SEGUNDO.- NO obstante la desestimación del recurso de apelación, como permite el art. 398 de la Ley de Enjuiciamiento Civil, en relación con el 394, dada la naturaleza de la materia sobre la que versa el pleito, no habrán de imponerse las costas del presente recurso.

Vistos los preceptos legales citados y demás de general y pertinente aplicación.

Fallo

Que desestimando el recurso de apelación interpuesto contra la sentencia dictada por el Juzgado de 1ª Instancia nº 2 de Cazorla con fecha 14 de noviembre de 2002 en autos de Juicio De Modificación de Medidas seguidos en dicho Juzgado con el número 118 del año 2002 debemos confirmar y confirmamos la misma íntegramente, sin hacer expresa imposición de las costas del recurso a ninguna de las partes.

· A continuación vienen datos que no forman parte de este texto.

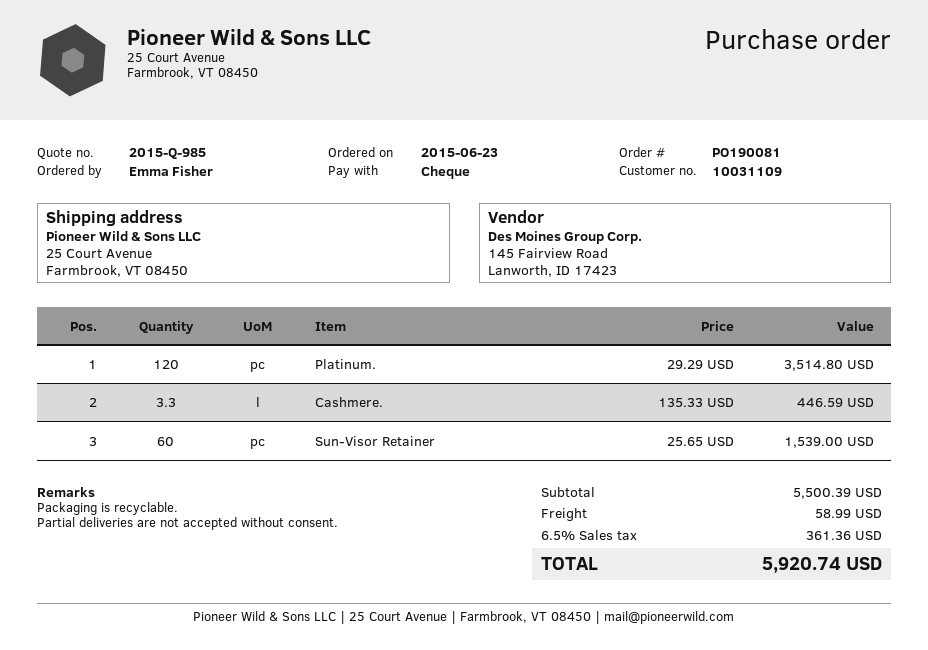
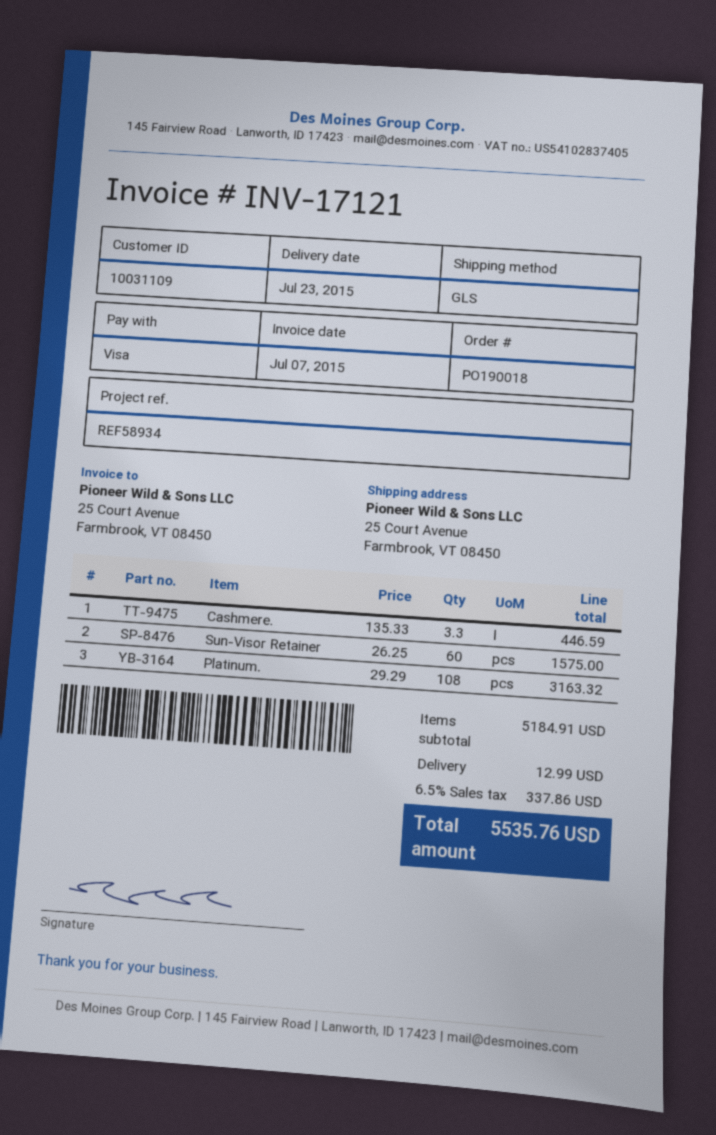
order number: PO190081 -> PO190018
payment method: cheque -> Visa
Platinum.: 120 x 29.29 = 3514.80 -> 108 x 29.29 = 3163.32
Sun-Visor Retainer: 60 x 25.65 = 1539.00 -> 60 x 26.25 = 1575.00
subtotal: 5500.39 -> 5184.91
shipping: 58.99 -> 12.99
tax: 6.5% = 361.36 -> 6.5% = 337.86
total: 5920.74 -> 5535.76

Comuníquese esta sentencia por medio de certificación al Juzgado de Primera Instancia nº 2 de Cazorla, con devolución de los autos originales para que lleve a cabo lo resuelto. Así por esta nuestra sentencia, definitivamente juzgando, la pronunciamos, mandamos y firmamos.

PUBLICACION.- La anterior Sentencia ha sido leída y publicada por el Ilmo. Sr. Magistrado Ponente en el mismo día de su fecha durante las horas de audiencia ordinaria; doy fe.